Kstream : Consolidating Partial Events into a Global State

Publié le 3 octobre 2025 à 15:17

In event-driven systems, it is common to receive partial updates for an entity over time.
For example, different services may emit complementary events about the same entity.
With Kafka Streams, we can consolidate these partial updates into a global state, ensuring we always have the latest view of each entity.

Setting Up the Project

You need a Kafka cluster (Confluent Cloud or local) and a simple Spring Boot or Java application
with the kafka-streams dependency.
We will create a Kafka Streams topology that consumes partial updates and builds a consolidated state.

The Problem

Imagine receiving multiple events for the same entity, but each event only updates a subset of fields.
We want to aggregate these events into a single entity state in a compacted topic or state store.

Kafka Streams Solution

We use a KStream to consume partial events, repartition them by entity ID,
and then aggregate into a KTable that holds the consolidated state.
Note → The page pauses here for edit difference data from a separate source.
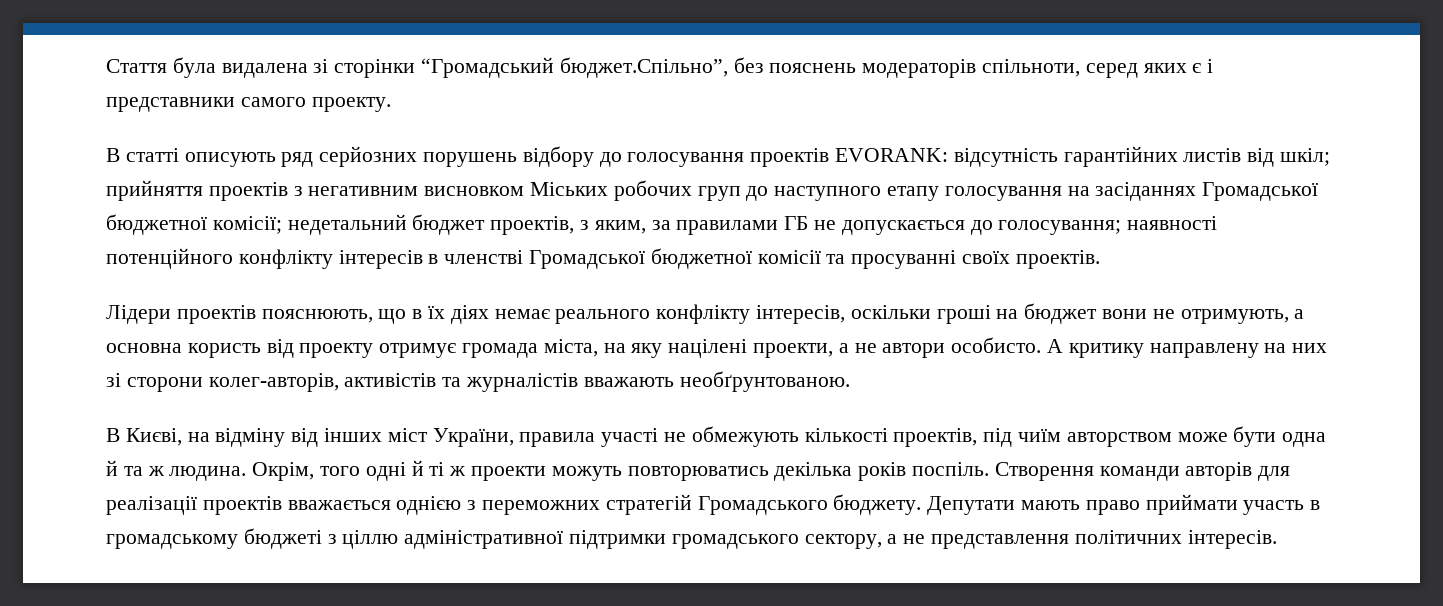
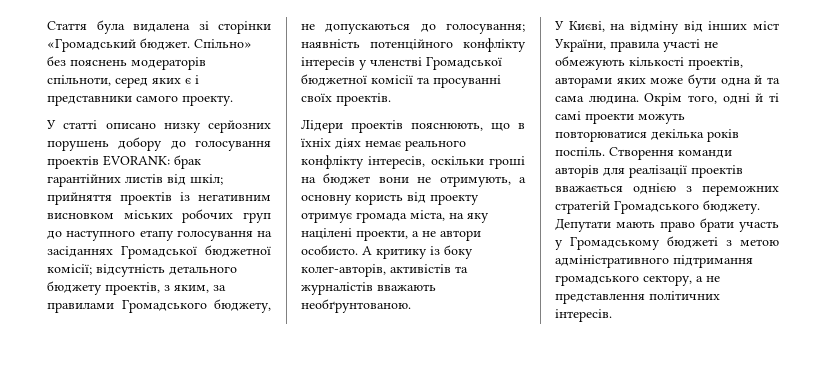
- Стаття була видалена зі сторінки “Громадський бюджет.Спільно”, без пояснень модераторів спільноти, серед яких є і представники самого проекту.
+ Стаття була видалена зі сторінки «Громадський бюджет. Спільно» без пояснень модераторів спільноти, серед яких є і представники самого проекту.
- В статті описують ряд серйозних порушень відбору до голосування проектів EVORANK: відсутність гарантійних листів від шкіл; прийняття проектів з негативним висновком Міських робочих груп до наступного етапу голосування на засіданнях Громадської бюджетної комісії; недетальний бюджет проектів, з яким, за правилами ГБ не допускається до голосування; наявності потенційного конфлікту інтересів в членстві Громадської бюджетної комісії та просуванні своїх проектів.
+ У статті описано низку серйозних порушень добору до голосування проектів EVORANK: брак гарантійних листів від шкіл; прийняття проектів із негативним висновком міських робочих груп до наступного етапу голосування на засіданнях Громадської бюджетної комісії; відсутність детального бюджету проектів, з яким, за правилами Громадського бюджету, не допускаються до голосування; наявність потенційного конфлікту інтересів у членстві Громадської бюджетної комісії та просуванні своїх проектів.
- Лідери проектів пояснюють, що в їх діях немає реального конфлікту інтересів, оскільки гроші на бюджет вони не отримують, а основна користь від проекту отримує громада міста, на яку націлені проекти, а не автори особисто.
+ Лідери проектів пояснюють, що в їхніх діях немає реального конфлікту інтересів, оскільки гроші на бюджет вони не отримують, а основну користь від проекту отримує громада міста, на яку націлені проекти, а не автори особисто.
- А критику направлену на них зі сторони колег-авторів, активістів та журналістів вважають необґрунтованою.
+ А критику із боку колег-авторів, активістів та журналістів вважають необґрунтованою.
- В Києві, на відміну від інших міст України, правила участі не обмежують кількості проектів, під чиїм авторством може бути одна й та ж людина. Окрім, того одні й ті ж проекти можуть повторюватись декілька років поспіль.
+ У Києві, на відміну від інших міст України, правила участі не обмежують кількості проектів, авторами яких може бути одна й та сама людина. Окрім того, одні й ті самі проекти можуть повторюватися декілька років поспіль.
- Депутати мають право приймати участь в громадському бюджеті з ціллю адміністративної підтримки громадського сектору, а не представлення політичних інтересів.
+ Депутати мають право брати участь у Громадському бюджеті з метою адміністративного підтримання громадського сектору, а не представлення політичних інтересів.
public class KafkaStreamApp {

    public static void main(final String[] args) {

        StreamsBuilder builder = new StreamsBuilder();

        var serdeConfig = new HashMap<String, String>();
        serdeConfig.put("schema.registry.url", "http://localhost:8081");

        var partialUpdateSerde = KafkaStreamUtils.<PartialUpdate>createAvroSerde(serdeConfig, false);
        var entityStateSerde   = KafkaStreamUtils.<EntityState>createAvroSerde(serdeConfig, false);

        KStream<String, PartialUpdate> updates = builder.stream(
            "entity-updates",
            Consumed.with(Serdes.String(), partialUpdateSerde)
        );

        KStream<String, PartialUpdate> repartitioned = updates
            .selectKey((key, event) -> event.getEntityId().toString());

        // aggregate partial updates into consolidated state
        KTable<String, EntityState> entityStateTable = repartitioned
            .groupByKey(Grouped.with(Serdes.String(), partialUpdateSerde))
            .aggregate(
                EntityState::new, 
                (entityId, newEvent, currentState) -> currentState.merge(newEvent),
                Materialized.<String, EntityState, KeyValueStore<Bytes, byte[]>>as("entity-state-store")
                    .withKeySerde(Serdes.String())
                    .withValueSerde(entityStateSerde)
            );

        entityStateTable
            .toStream()
            .to("entity-state", Produced.with(Serdes.String(), entityStateSerde));
    }
}

public class KafkaStreamUtils {

    public static <T extends SpecificRecord> SpecificAvroSerde<T> 
        createAvroSerde(Map<String, String> serdeConfig, boolean isKey) {
        
        SpecificAvroSerde<T> serde = new SpecificAvroSerde<>();
        serde.configure(serdeConfig, isKey);
        return serde;
    }
}

Supporting Classes

The following simple classes model a partial update and the consolidated state.


public class PartialUpdate {
    private String entityId;
    private Boolean flag;
    private String detail;
    // getters/setters
}

public class EntityState {
    private String entityId;
    private Boolean flag = false;
    private String detail = "";

    public EntityState merge(PartialUpdate update) {
        this.entityId = update.getEntityId();
        if (update.getFlag() != null) this.flag = update.getFlag();
        if (update.getDetail() != null && !update.getDetail().isEmpty()) {
            this.detail = update.getDetail();
        }
        return this;
    }
}

Explanation

- Repartitioning ensures all events for the same entity go to the same partition.
- The aggregate operator merges partial updates into the current state.
- The result is stored in a KTable and can be published downstream.

Conclusion

By consolidating partial updates into a unified state, Kafka Streams simplifies building real-time views of entities.
This pattern is generic and can be applied to orders, user profiles, IoT devices, or any domain where data arrives incrementally.
It ensures a reliable, always-up-to-date representation of your system’s entities.